(Task input begins)

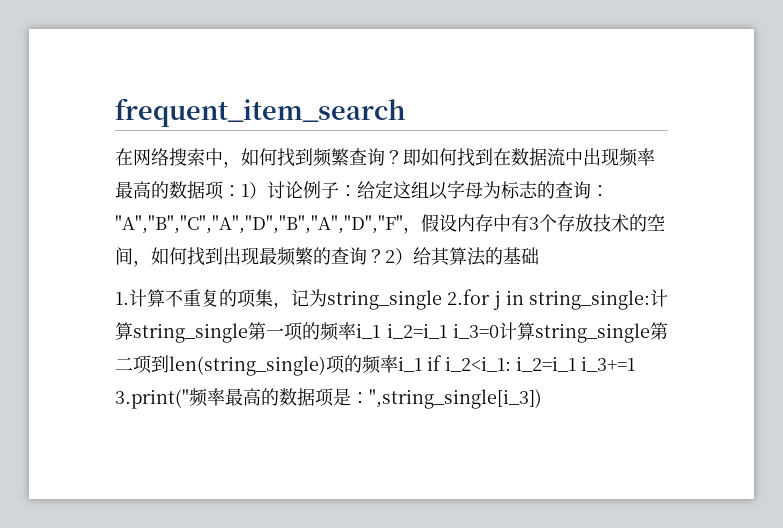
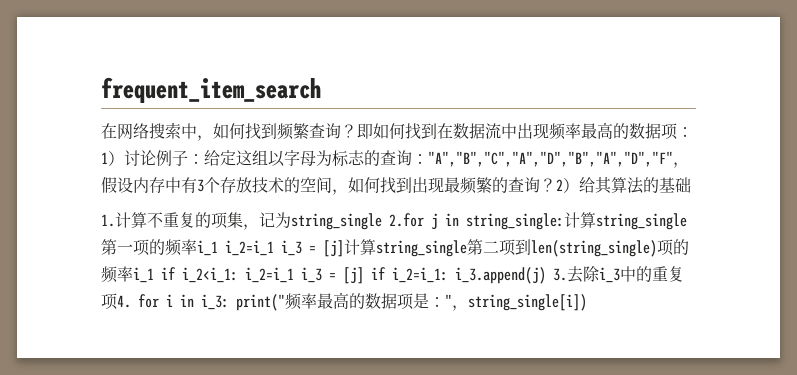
[453,323,499,339] i_3=0 -> [281,240,344,257] i_3 = [j]
[581,356,635,372] [115,389,189,409] i_3+=1 3.print(" -> [301,266,684,284] [101,293,285,311] i_3 = [j] if i_2=i_1: i_3.append(j) 3.去除i_3中的重复项4. for i in i_3: print("
[369,389,542,409] ",string_single[i_3]) -> [445,294,587,311] "，string_single[i])

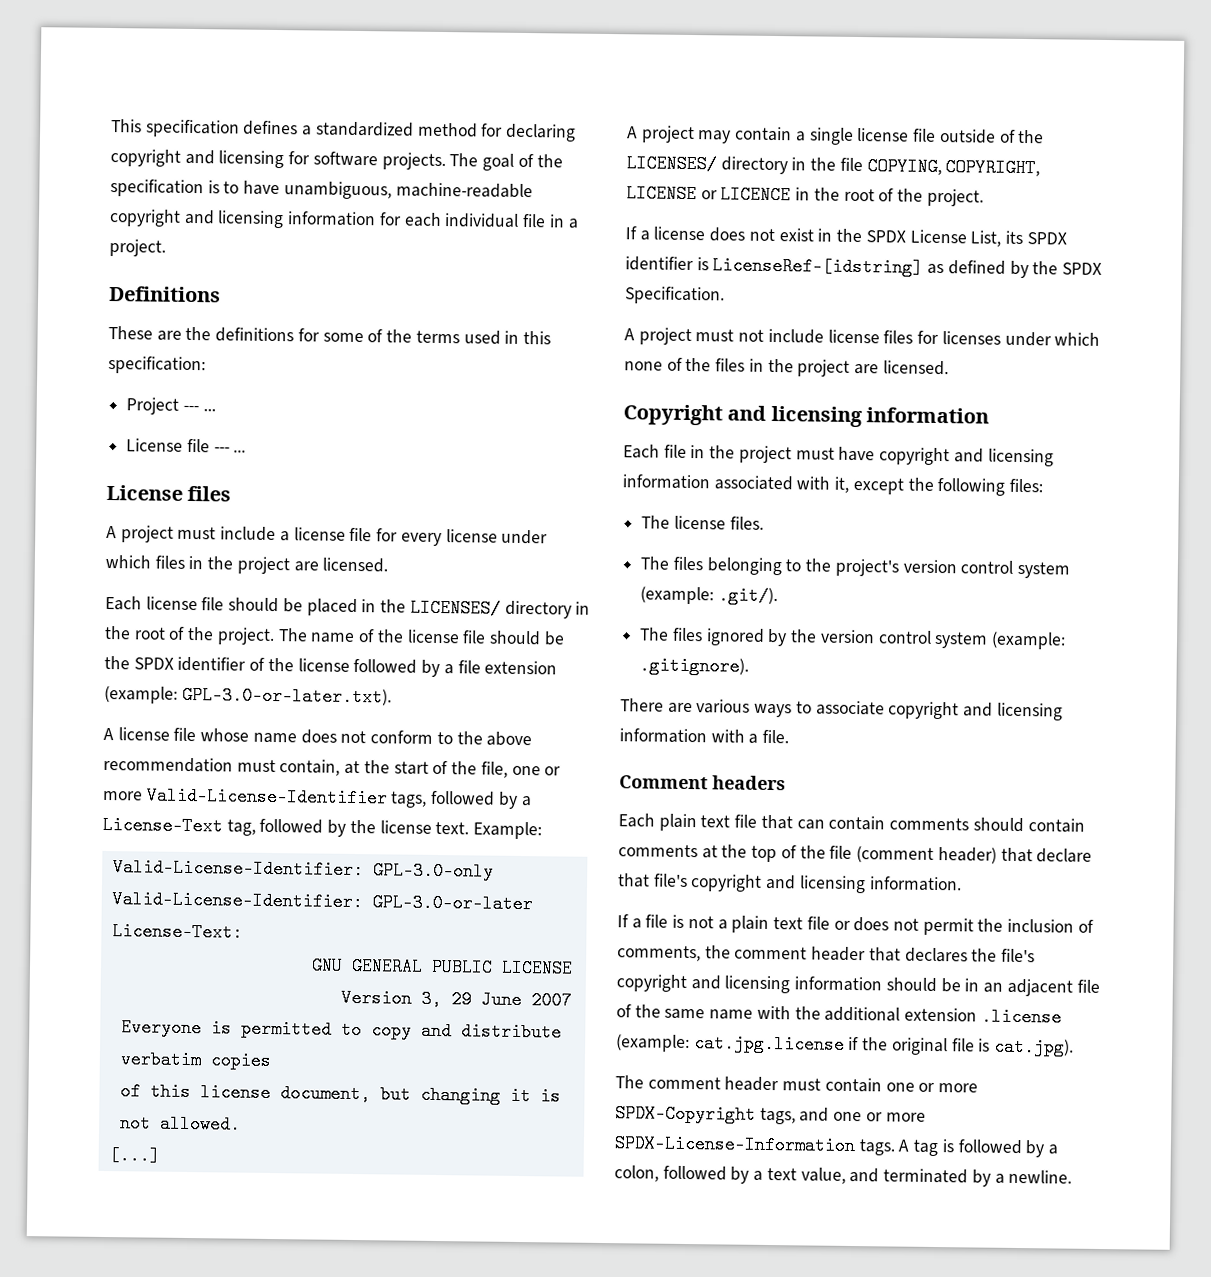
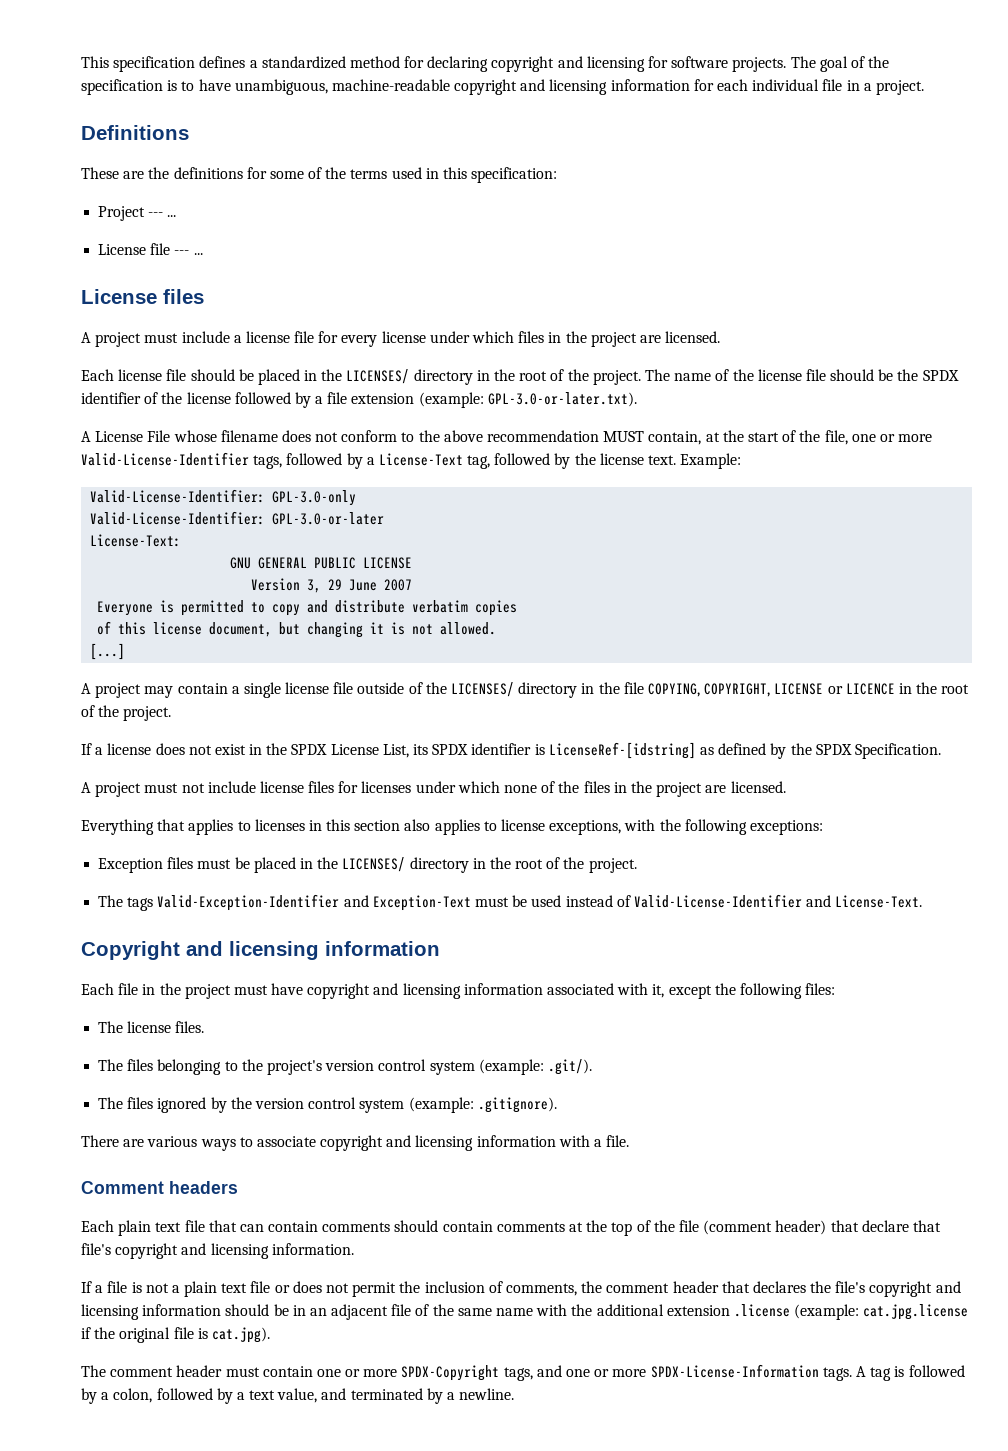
[117,727,297,744] license file whose name -> [95,430,278,442] License File whose filename
[236,759,276,773] must -> [603,431,645,442] MUST
(949, 368) none -> [81,819,823,835] [98,857,637,873] [98,894,923,911] // Everything that applies to licenses in this section also applies to license exceptions, with the following exceptions: // Exception files must be placed in the LICENSES/ directory in the root of the project. // The tags Valid-Exception-Identifier and Exception-Text must be used instead of Valid-License-Identifier and License-Text.

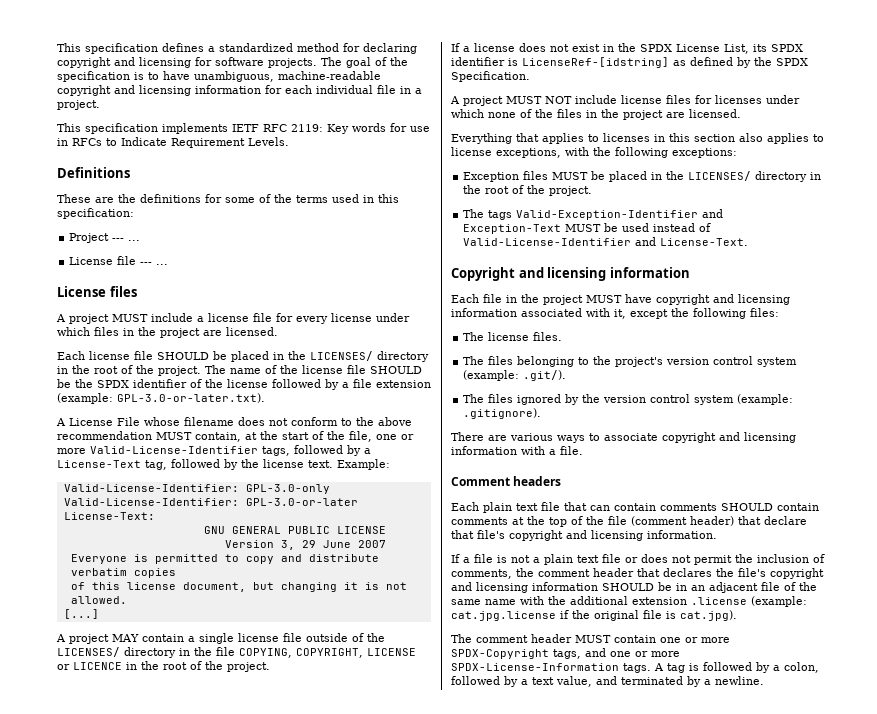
(924, 87) none -> [57,123,430,134] [57,137,289,148] // This specification implements IETF RFC 2119: Key words for use in RFCs to Indicate Requirement Levels.
[144,333,179,343] must -> [112,314,148,322] MUST
[190,369,235,381] should -> [157,352,209,360] SHOULD
[830,369,875,381] should -> [370,366,422,374] SHOULD
[144,686,174,698] may -> [112,634,139,642] MAY
[144,783,205,793] must not -> [506,96,572,104] MUST NOT
[197,859,232,869] must -> [552,172,589,180] MUST
[474,897,509,907] must -> [565,224,602,232] MUST
[233,985,268,995] must -> [586,295,622,303] MUST
[394,1220,439,1232] should -> [721,503,773,511] SHOULD
[225,1304,270,1316] should -> [602,583,654,591] SHOULD
[225,1367,260,1377] must -> [575,635,611,643] MUST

(Task input ends)

### Task directions
Leave out the pictures, then give all the records again exactly.

### Output of the exercise
[453,323,499,339] i_3=0 -> [281,240,344,257] i_3 = [j]
[581,356,635,372] [115,389,189,409] i_3+=1 3.print(" -> [301,266,684,284] [101,293,285,311] i_3 = [j] if i_2=i_1: i_3.append(j) 3.去除i_3中的重复项4. for i in i_3: print("
[369,389,542,409] ",string_single[i_3]) -> [445,294,587,311] "，string_single[i])

[117,727,297,744] license file whose name -> [95,430,278,442] License File whose filename
[236,759,276,773] must -> [603,431,645,442] MUST
(949, 368) none -> [81,819,823,835] [98,857,637,873] [98,894,923,911] // Everything that applies to licenses in this section also applies to license exceptions, with the following exceptions: // Exception files must be placed in the LICENSES/ directory in the root of the project. // The tags Valid-Exception-Identifier and Exception-Text must be used instead of Valid-License-Identifier and License-Text.

(924, 87) none -> [57,123,430,134] [57,137,289,148] // This specification implements IETF RFC 2119: Key words for use in RFCs to Indicate Requirement Levels.
[144,333,179,343] must -> [112,314,148,322] MUST
[190,369,235,381] should -> [157,352,209,360] SHOULD
[830,369,875,381] should -> [370,366,422,374] SHOULD
[144,686,174,698] may -> [112,634,139,642] MAY
[144,783,205,793] must not -> [506,96,572,104] MUST NOT
[197,859,232,869] must -> [552,172,589,180] MUST
[474,897,509,907] must -> [565,224,602,232] MUST
[233,985,268,995] must -> [586,295,622,303] MUST
[394,1220,439,1232] should -> [721,503,773,511] SHOULD
[225,1304,270,1316] should -> [602,583,654,591] SHOULD
[225,1367,260,1377] must -> [575,635,611,643] MUST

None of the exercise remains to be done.